What to work on:
Find the word "method" in the data. Return every line where it appears.

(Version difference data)
----------------

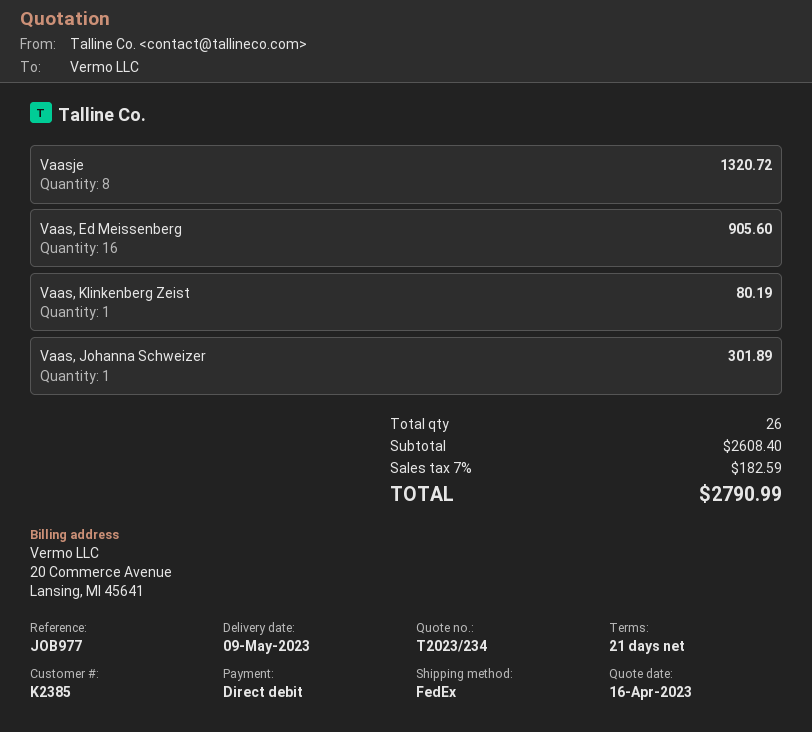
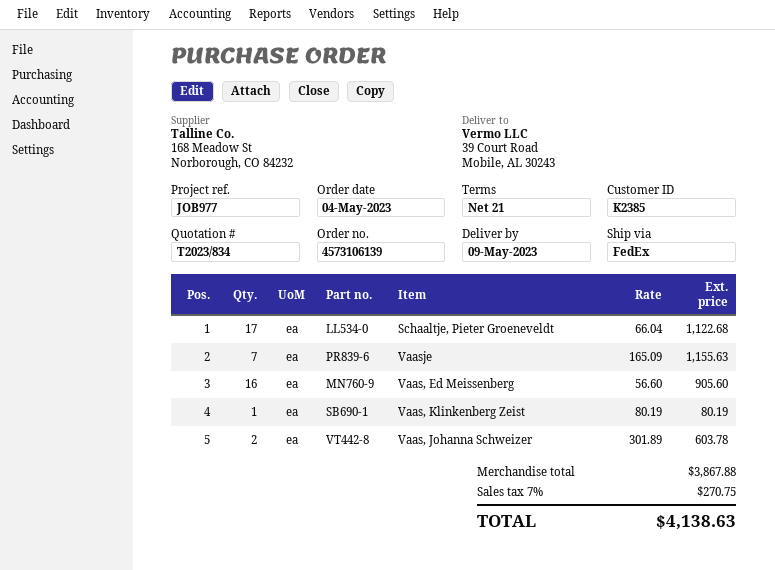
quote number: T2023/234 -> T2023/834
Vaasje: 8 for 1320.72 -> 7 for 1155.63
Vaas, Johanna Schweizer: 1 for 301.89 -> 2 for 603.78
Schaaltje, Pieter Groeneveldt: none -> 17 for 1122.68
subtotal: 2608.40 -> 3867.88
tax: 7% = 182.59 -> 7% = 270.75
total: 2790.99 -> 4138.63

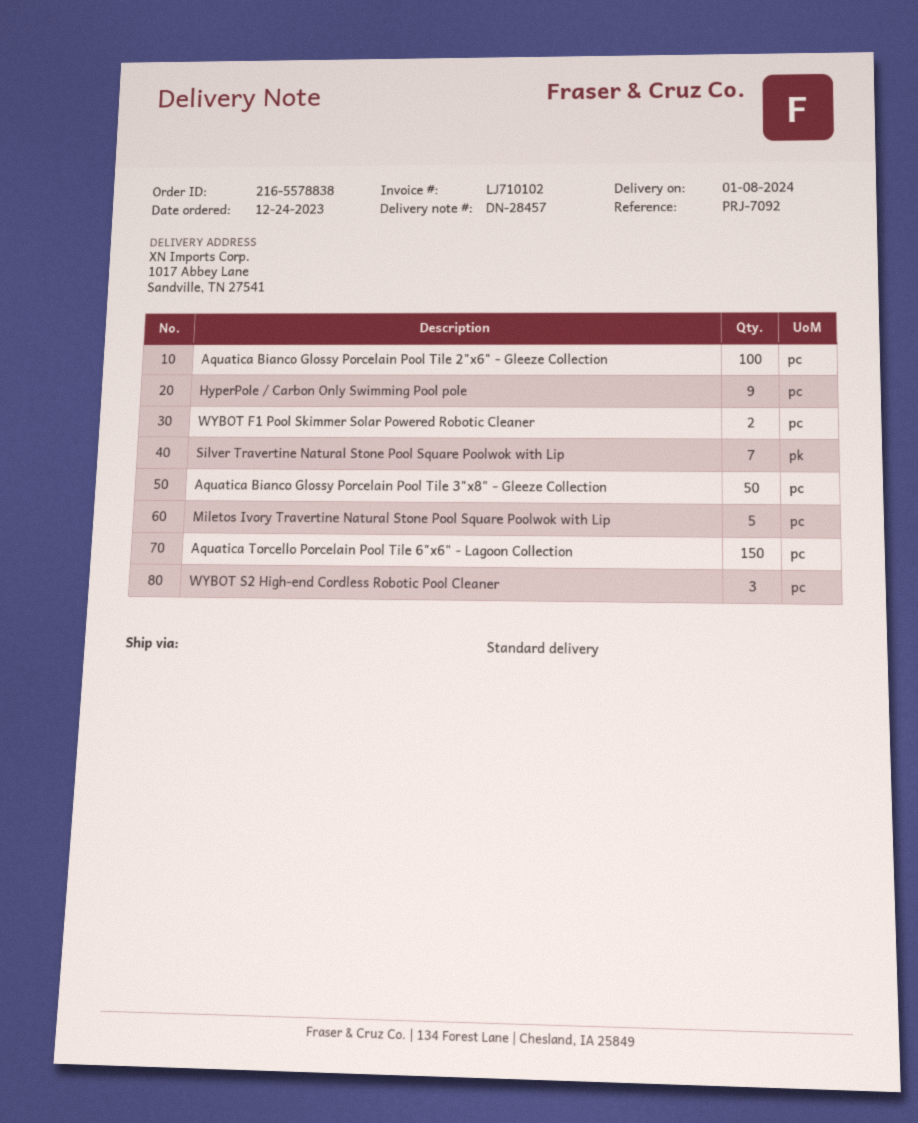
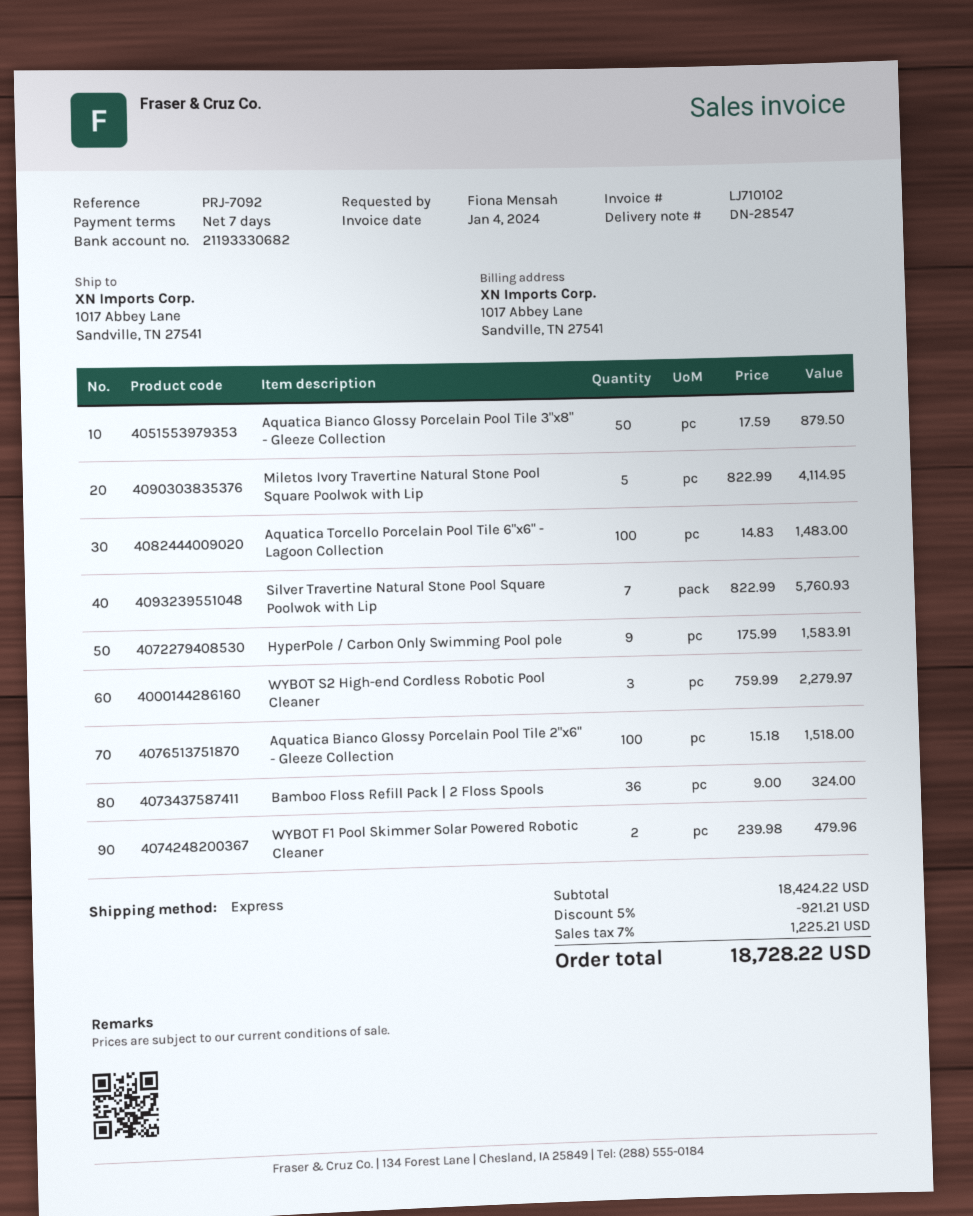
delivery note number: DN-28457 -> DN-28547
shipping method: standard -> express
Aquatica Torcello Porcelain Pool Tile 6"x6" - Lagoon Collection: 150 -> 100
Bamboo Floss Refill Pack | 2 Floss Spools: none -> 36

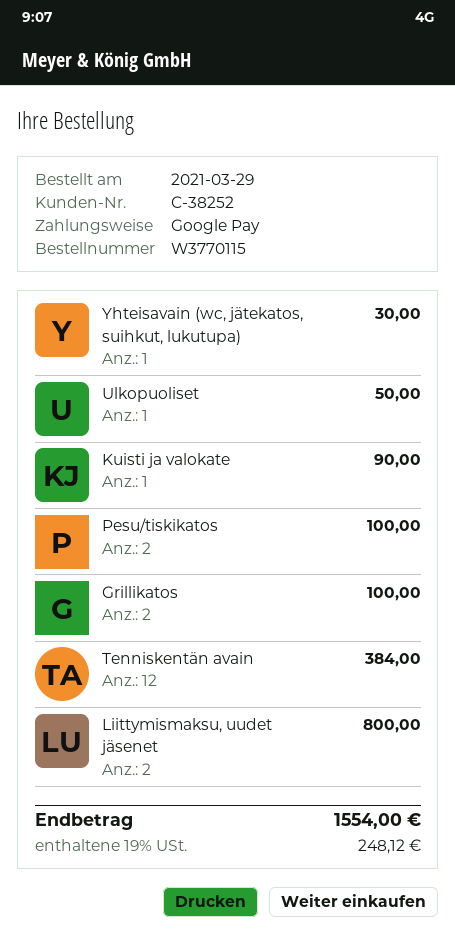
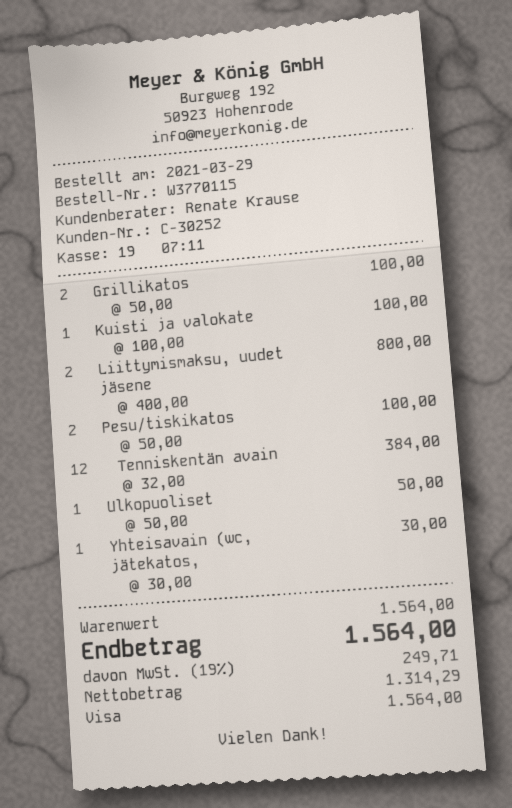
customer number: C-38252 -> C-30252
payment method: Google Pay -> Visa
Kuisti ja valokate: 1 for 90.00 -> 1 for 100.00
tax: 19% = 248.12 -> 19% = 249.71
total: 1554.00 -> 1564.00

----------------

Output below:
shipping method: standard -> express
payment method: Google Pay -> Visa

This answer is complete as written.